AN Australian mining company will produce an essential ingredient in fertiliser production that could soon help ease the pressure on local fertiliser supply and pricing.
Perth-based Arafura Resources is advanced with its plans to establish a new mine 135km north of Alice Springs in the Northern Territory.
The project will dig rare earths and phosphate from the ground and produce phosphoric acid from a downstream processing plant.
The acid is a co-product of Arafura’s processing plant and an important product in the fertilisers’ manufacture.
In Australia, phosphoric acid use is confined to phosphate fertiliser production for use in broadacre cropping.
Arafura plans to supply the product to local fertiliser manufacturers to assist with production on farms mainly in WA, South Australia, Victoria and NSW.

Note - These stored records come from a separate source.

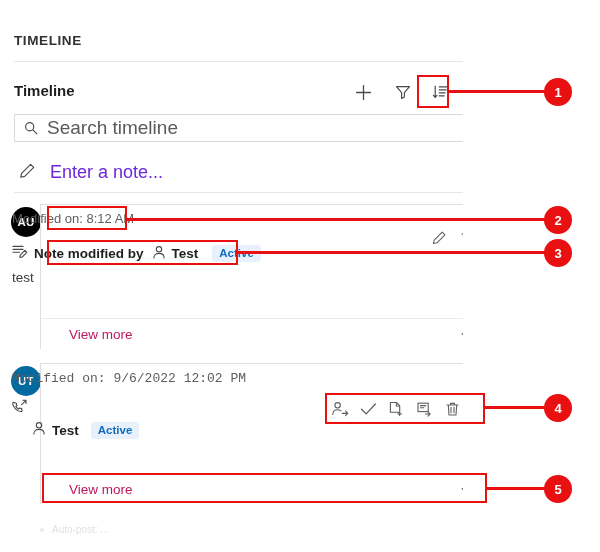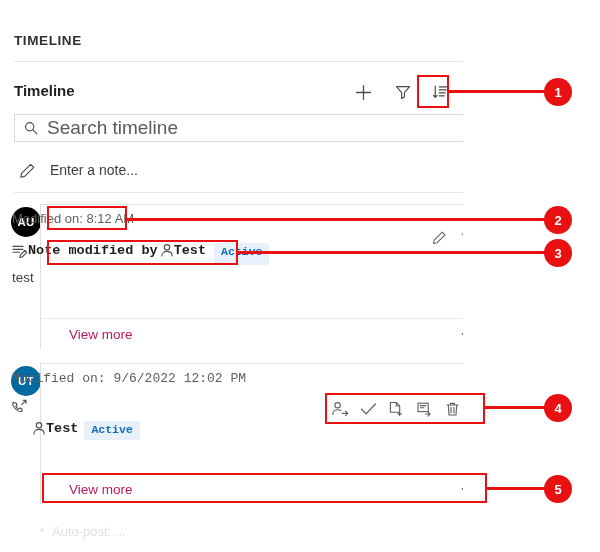--- a/index.html
+++ b/index.html
@@ -123,8 +123,8 @@
     position: absolute;
     left: 36px;
     top: 4px;
-    font-size: 14px;
-    color: #404040;
+    font-size: 18px;
+    color: #6d28d9;
     text-align: center;
   }
   #note-attach { position: absolute; left: 456px; top: 2px; cursor: pointer; }

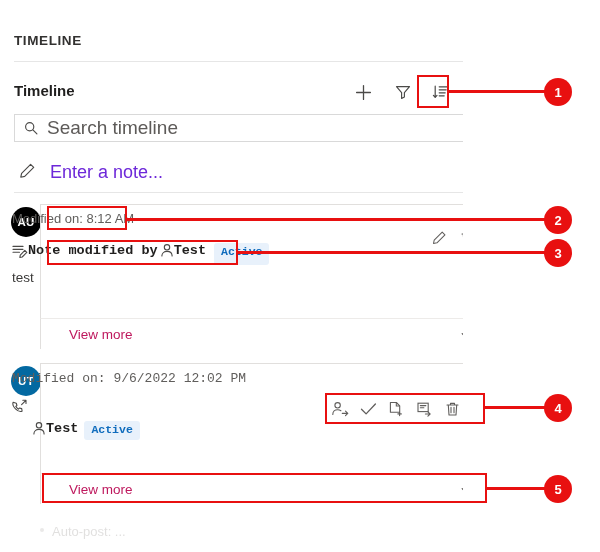--- a/index.html
+++ b/index.html
@@ -168,7 +168,8 @@
     position: absolute;
     left: 11px;
     display: flex;
-    font-family: Liberation Mono, monospace;
+    align-items: center;
+    gap: 6px;
   }
   .card-title {
     font-size: 13.5px;

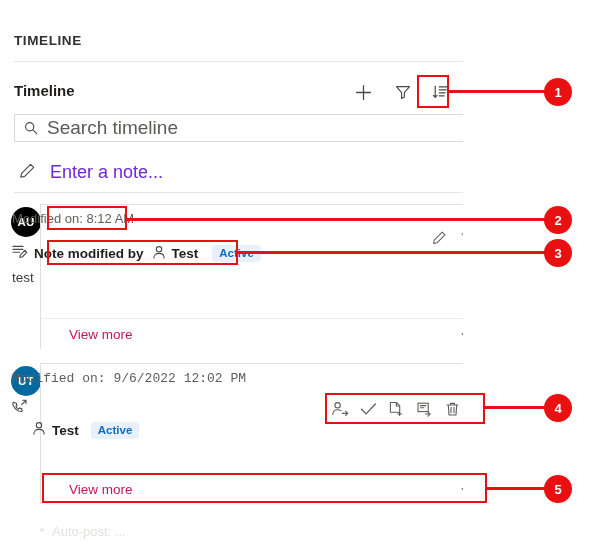--- a/index.html
+++ b/index.html
@@ -236,7 +236,7 @@
     position: absolute;
     left: 52px;
     top: 524px;
-    font-size: 13px;
+    font-size: 10px;
     color: #bdbbb9;
     opacity: 0.45;
     white-space: nowrap;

The company’s senior directors believe the mine’s byproducts could form a vital local resource in tough seasons of short fertiliser supply.
An application for a mineral lease has already been lodged with the Northern Territory Government.
It covers the deposit area and includes land set aside for infrastructure including on site processing and storage facilities.
Testing is currently under way to construct the mine in 2010 and start producing phosphoric acid and rare earths in 2011.
About 850,000 tonnes of ore a year will be mined from the pit, reaching a depth of about 75m, a relatively small mine in comparison to other sites.
Despite its size, the mine’s products could have a big influence on agricultural production in Australia.
Arafura Resources managing director Alistair Stephens said the Nolans rare earth project was good news for Australian farmers because it would help to ease the pressure on local fertiliser markets.
"As a local indigenous supplier of phosphoric acid we feel our project will be very important for the Australian domestic agricultural market," Mr Stephens said.